The above parade of horribles happens rarely. The consequences of things going bad are serious, however, so you should spend significant time considering this question at an early stage in your planning.

Do You Have a Non-Compete­? If you are subject to a non-compete, also called a covenant not to compete, you should consult with a lawyer about what effect it may have on your business plan. A non-compete or covenant not to compete is an agreement not to compete with your employer in a certain practice and geographical area. Other articles I’ve posted on the web site deal with them in more detail. You have to individually agree to a non-compete, which are almost always in writing, so review anything you signed when you joined the employer. If you are not sure you signed to a non-compete, ask to review your personnel file. If you are subject to a non-compete, consult with a lawyer familiar with your state’s laws of non-competition. State laws on this issue vary widely, so you need to know what the law is in your state. The situation is even more complex if you live in one state and your employer is in another.

As you may learn from your lawyer, the existence of a non-compete is only the beginning of the issue.The agreement may not be enforceable, in whole or in part. There may be a viable market niche not covered by the non-compete in which you can confine your practice for the duration of the non-compete. You may be able to negotiate a relaxation of the non-compete with your former employer. You may decide that it is so unlikely that the employer will enforce it that you will open your practice anyway. This is an issue to address early, however, with qualified legal help.

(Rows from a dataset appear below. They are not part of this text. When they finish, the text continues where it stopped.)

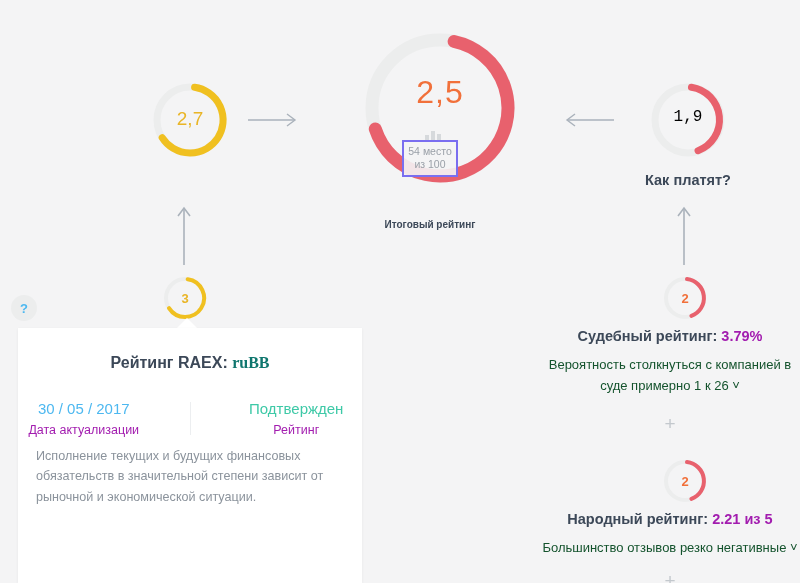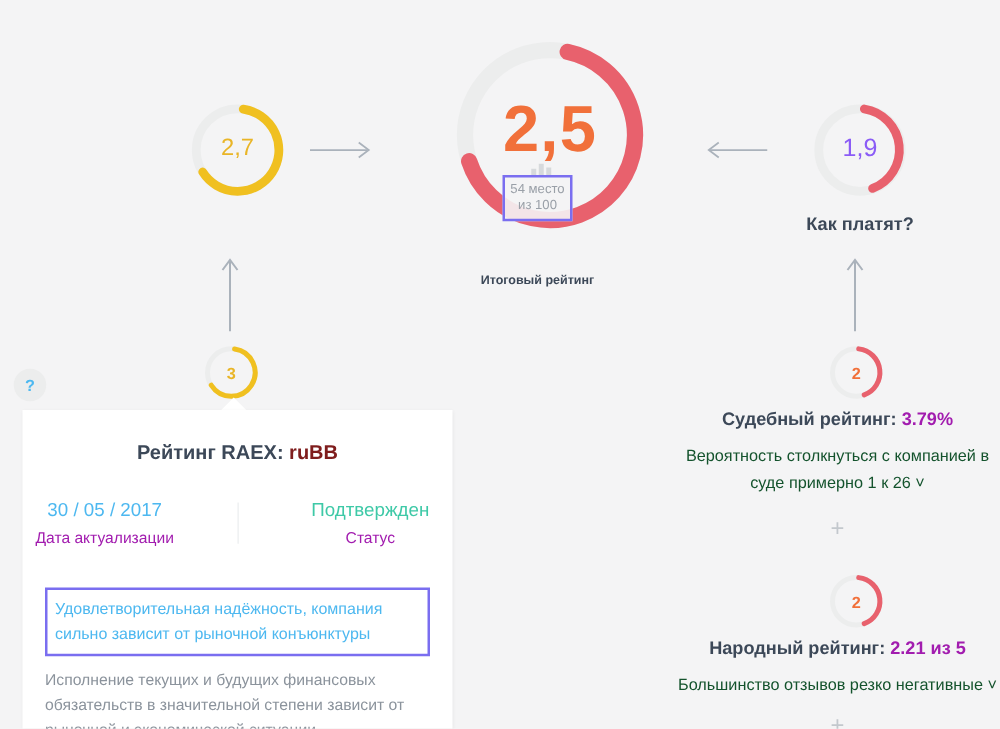--- a/index.html
+++ b/index.html
@@ -28,7 +28,7 @@
   
   #center-ring { left: 360px; top: 28px; width: 160px; height: 160px; }
   #center-value {
-    top: 74px; font-size: 52px; color: #f1703a; letter-spacing: 1px; font-weight: bold;
+    top: 74px; font-size: 32px; color: #f1703a; letter-spacing: 1px;
   }
   #center-caption {
     position: absolute; left: 330px; top: 218px; width: 200px;

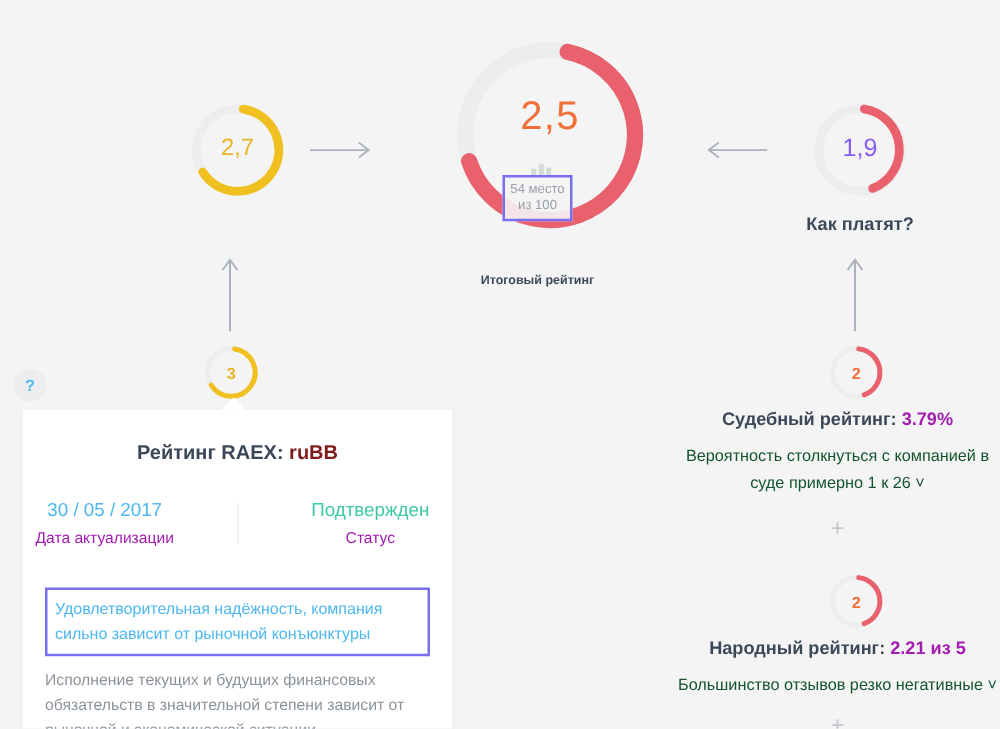--- a/index.html
+++ b/index.html
@@ -52,7 +52,7 @@
 
   
   #right-ring { left: 648px; top: 80px; width: 80px; height: 80px; }
-  #right-value { top: 108px; font-size: 20px; color: #8b5cf6; }
+  #right-value { top: 108px; font-size: 16px; color: #000000; font-family: Liberation Mono, monospace; }
   #right-label { top: 172px; font-size: 14.5px; }
 
   .h-arrow, .v-arrow { position: absolute; }

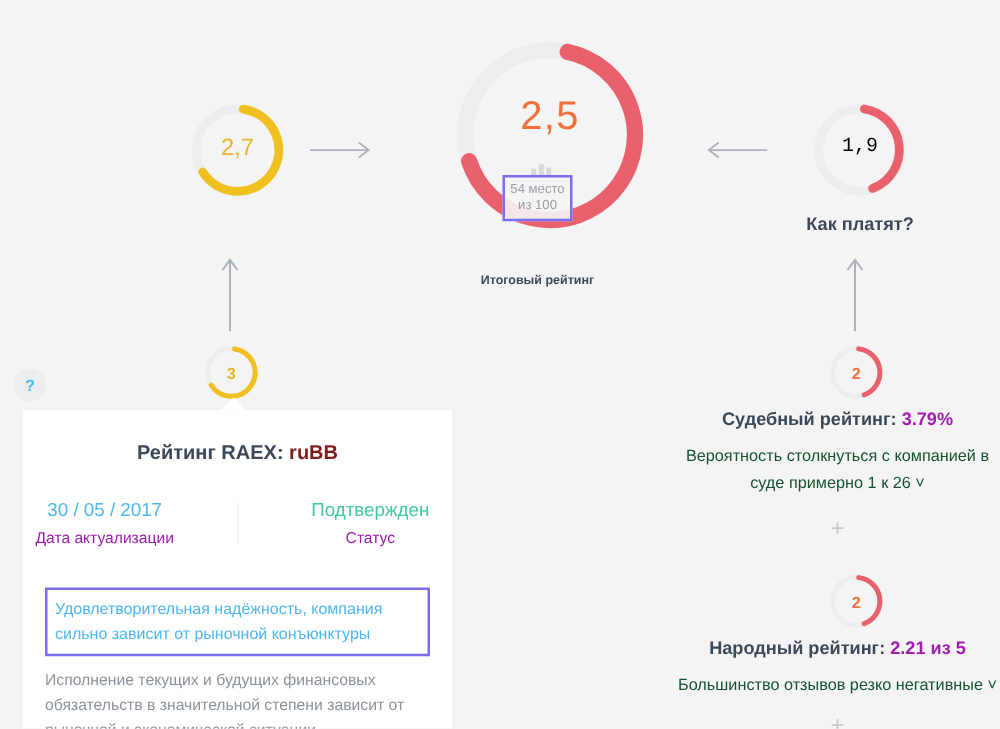--- a/index.html
+++ b/index.html
@@ -92,7 +92,7 @@
     margin-top: 26px; text-align: center;
     font-size: 16px; font-weight: bold; color: #3c4858;
   }
-  #raex-title .val { color: #7f1d1d; }
+  #raex-title .val { color: #0f766e; font-family: Liberation Serif, serif; }
   #raex-cols {
     display: flex; margin-top: 28px; align-items: stretch; gap: 40px;
   }

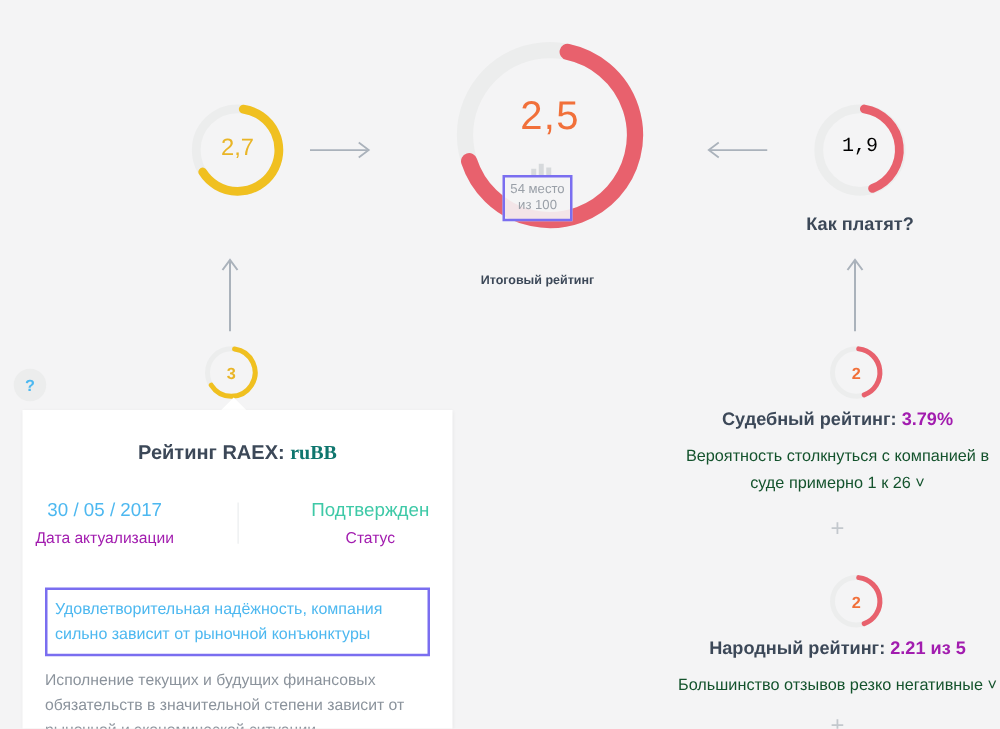--- a/index.html
+++ b/index.html
@@ -222,7 +222,7 @@
       <div id="raex-divider"></div>
       <div class="raex-col">
         <div class="top" id="raex-status-val">Подтвержден</div>
-        <div class="bot">Статус</div>
+        <div class="bot">Рейтинг</div>
       </div>
     </div>
     <div id="verdict-box">

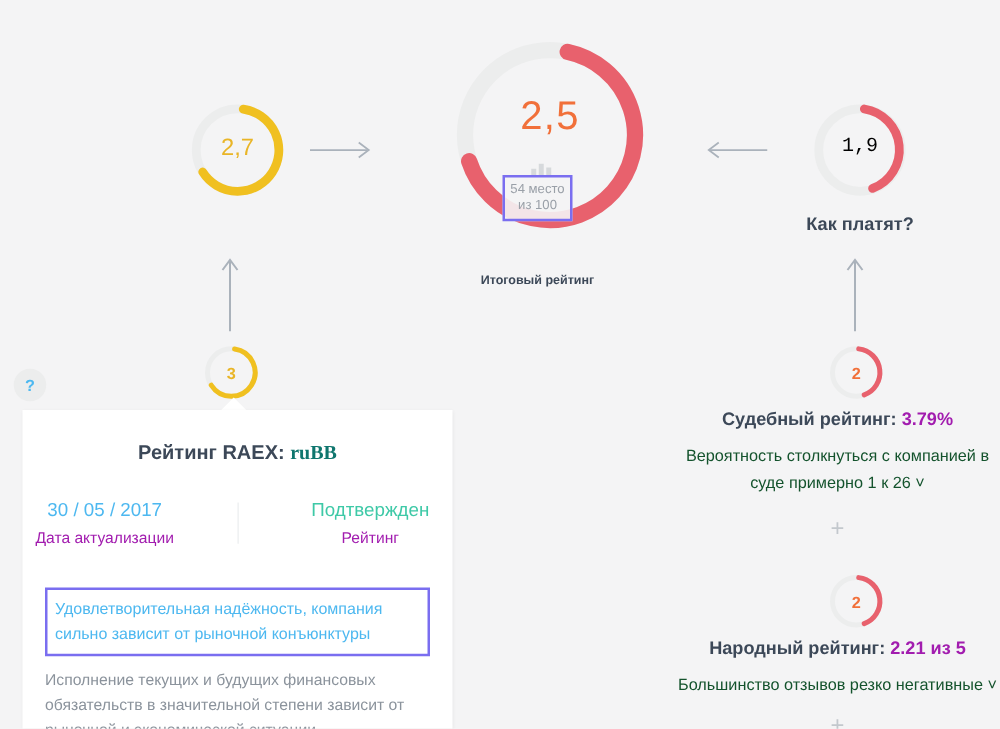--- a/index.html
+++ b/index.html
@@ -225,9 +225,6 @@
         <div class="bot">Рейтинг</div>
       </div>
     </div>
-    <div id="verdict-box">
-      <div id="verdict-text">Удовлетворительная надёжность, компания сильно зависит от рыночной конъюнктуры</div>
-    </div>
     <div id="verdict-desc">Исполнение текущих и будущих финансовых обязательств в значительной степени зависит от рыночной и экономической ситуации.</div>
   </div>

What Can I Do For my Business While Employed? This is another area where you need to check on your own state’s laws. The following discussion reflects principles of Connecticut and general law, but this is another area where you should consult with a lawyer in your state.

As an employee, you generally owe a duty of loyalty to your employer not to compete with it while employed. You can prepare to compete, however. You can sign a lease, form an entity, reserve a name, buy advertisements to run after you leave, have announcements printed, and do anything else other than actually starting to do deal with the public. Do not take any customer lists, as these can be trade secrets. Also, avoid taking any documents from your employer, even your own work product, to avoid an intellectual property fight. You can talk with co-workers with whom you may want to go into business. You can probably talk to other employees about coming to work for you as an employee, though this is an area that touches on your duty of loyalty to your employer.

You generally cannot tell existing clients that you are going into business for yourself and ask if they will come with you. You can try to scoot around the edges of what is allowed by making general enquiries about whether they are happy with your employer, but you have to be careful with asking these questions.

As soon as you are no longer an employee, and so long as you are not subject to a non-compete, you are free to compete. You can quit first thing in the morning, and start calling clients right away.

Conclusion: You Can Do This.The purpose of this article is not to scare you out of forming a firm to compete with your employer. Most transitions to a new firm happen seamlessly, and develop into mutually beneficial relationships. In the series of articles I’ve written for our web site, I have discussed many issues that you can handle on your own, without a lawyer. Setting out to compete with your former employer, however, is generally not one of these. A visit to a lawyer early in the planning process can save a lot of money and anxiety compared to seeing one after you get served with a lawsuit. With early planning with experienced counsel, you can have a much better chance that you will be one of the fortunate ones who former employer is your ally and not your enemy.